_Task statement:_
There is a line containing "text: -130 ->" in the records below. Repeat it and every line after it, exactly, through the final line, but no pictures.

BEGIN

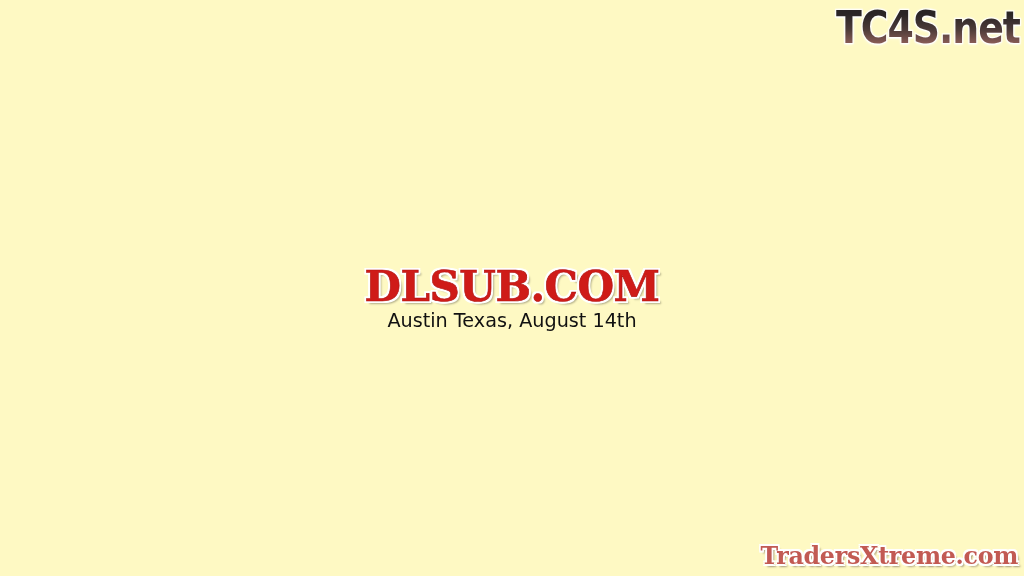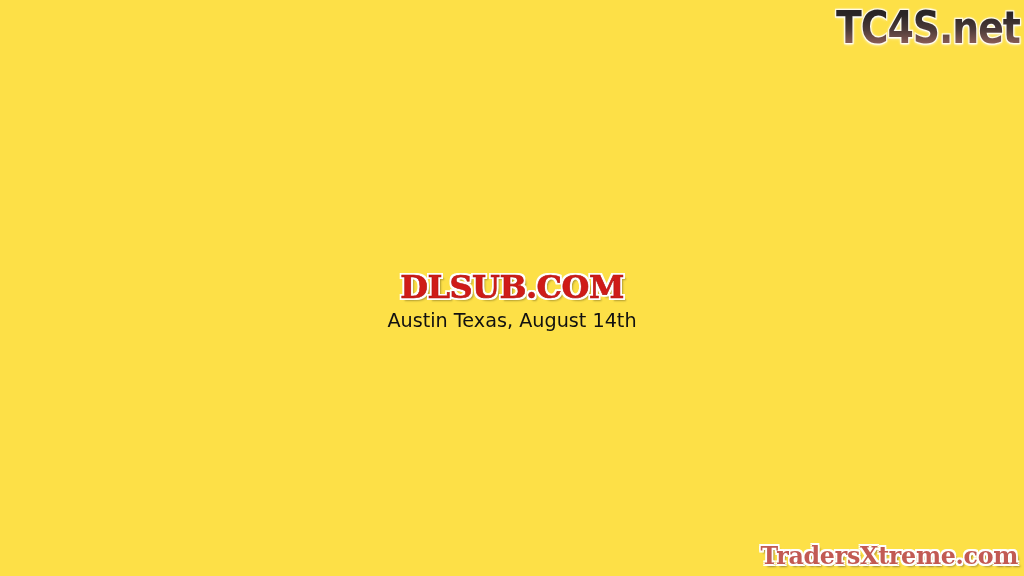"TC4S.net" #slide { background: #fde047 -> #fef9c3 }
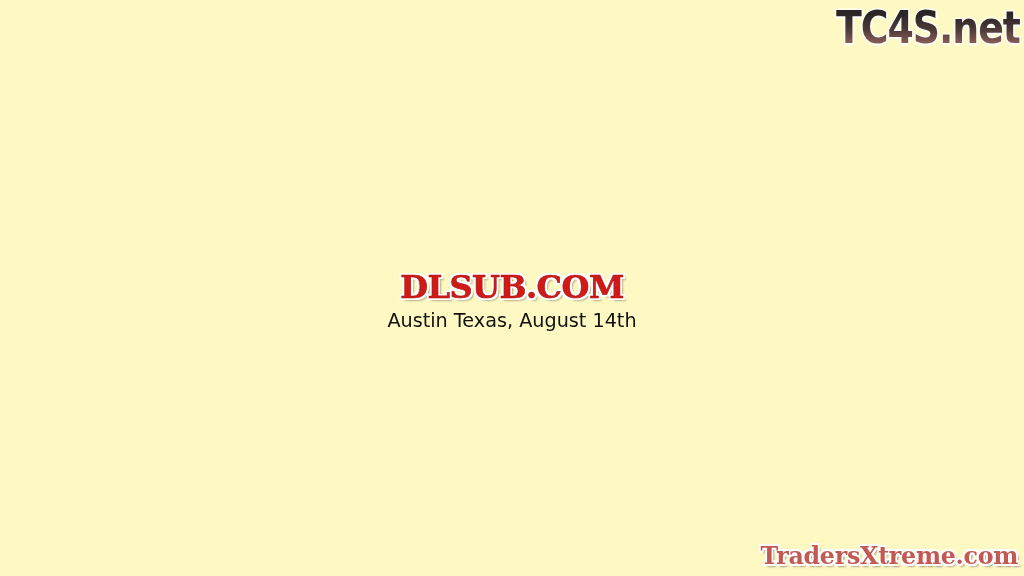"DLSUB.COM" .wm-dlsub { font-size: 32px -> 42px }
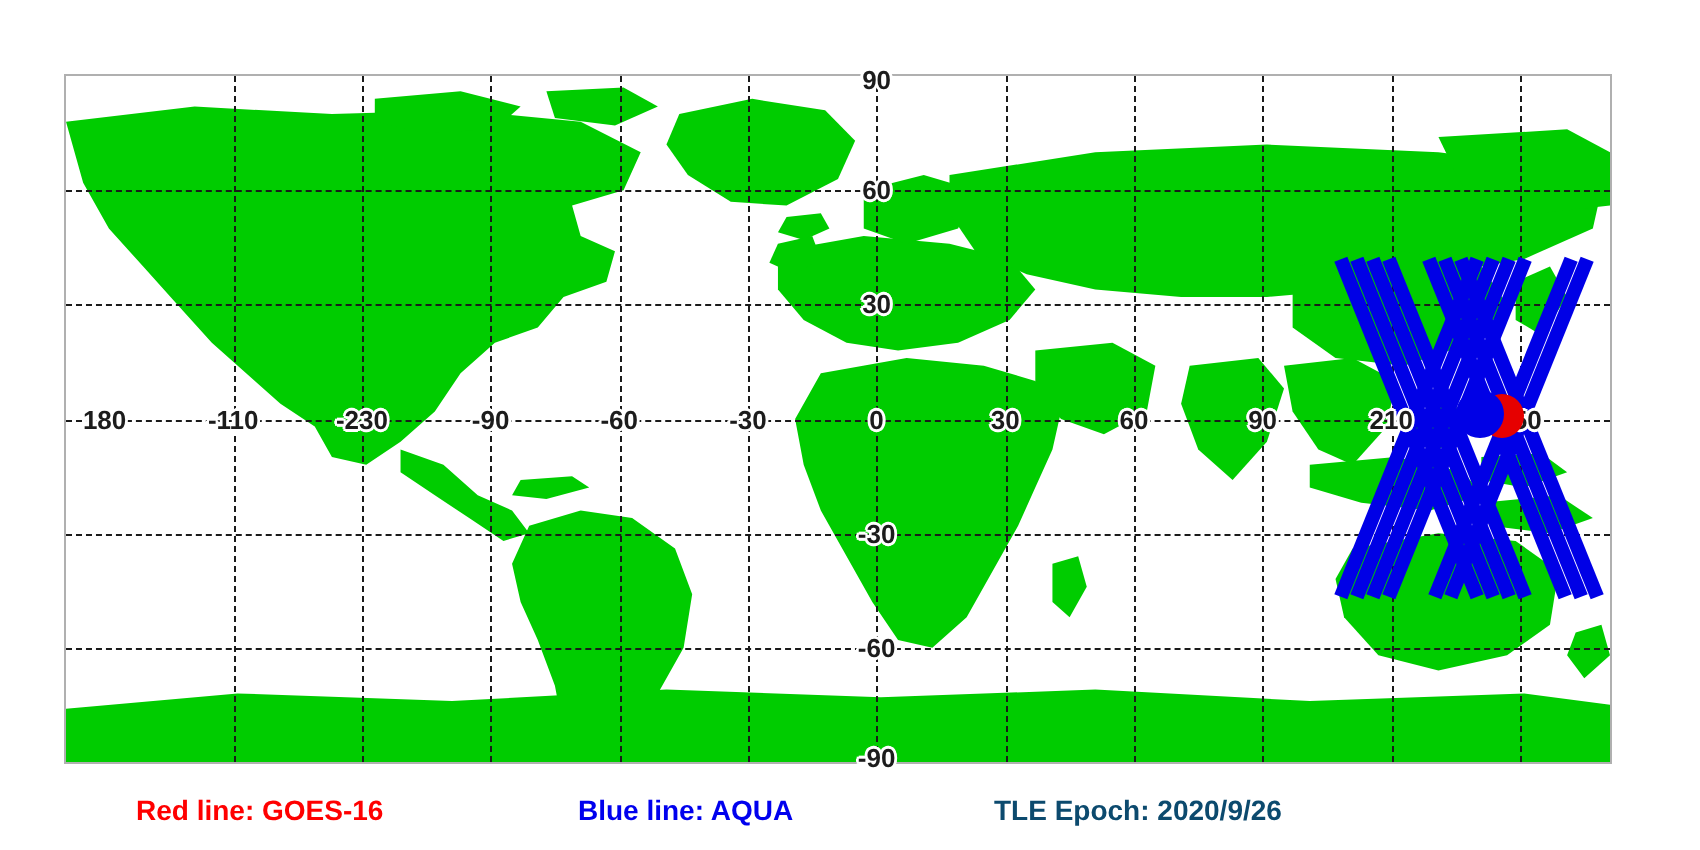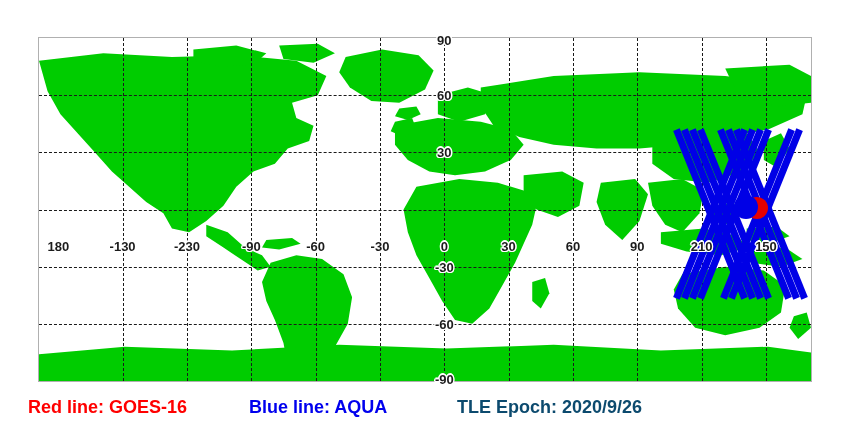"90" #map-panel { left: 38px -> 32px }
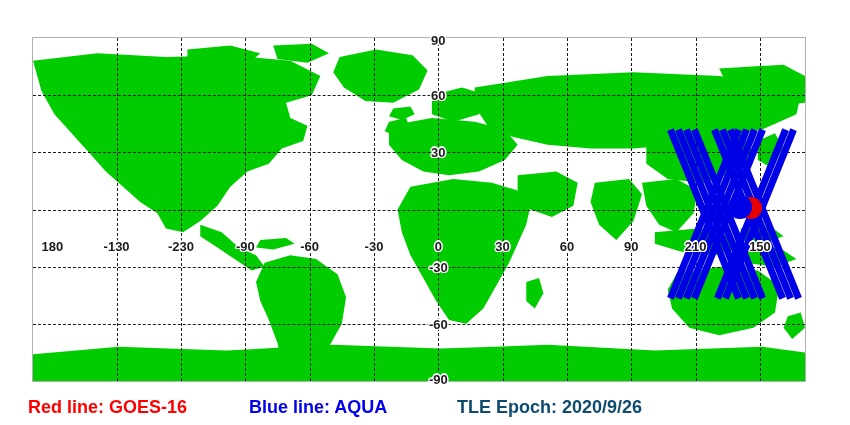"180" .tick-lon { margin-top: 36px -> none }
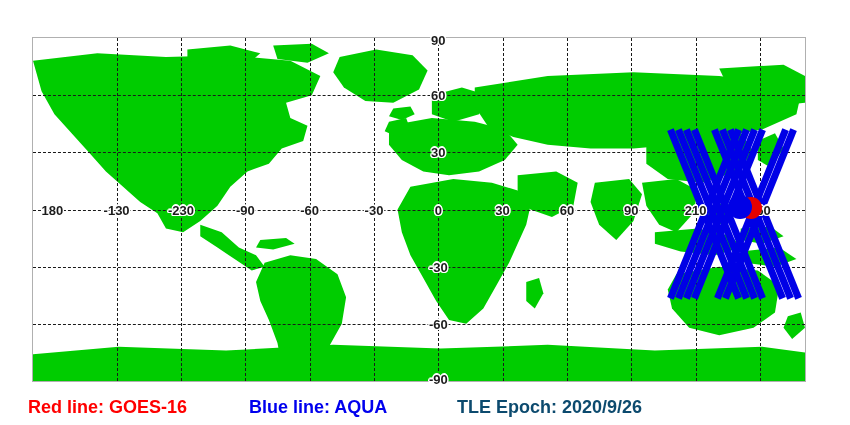"-130" div.tick { text: -130 -> -110 }
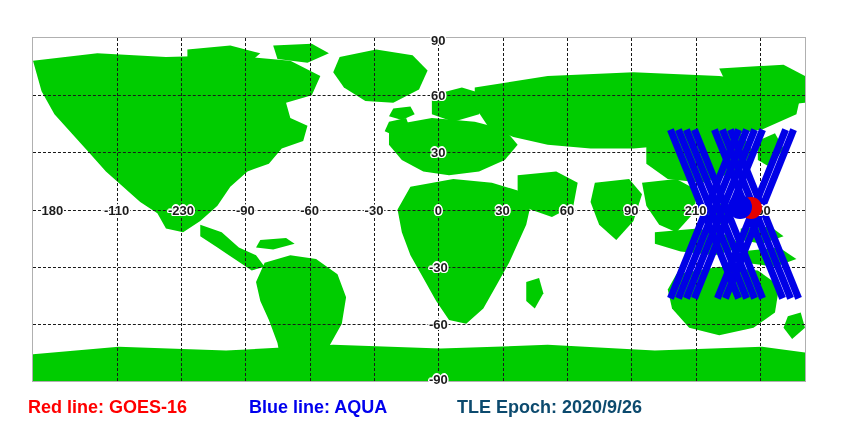"Red line: GOES-16" .legend-item { font-size: 18px -> 14px; margin-left: none -> 40px }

END

_Your solution:_
"-130" div.tick { text: -130 -> -110 }
"Red line: GOES-16" .legend-item { font-size: 18px -> 14px; margin-left: none -> 40px }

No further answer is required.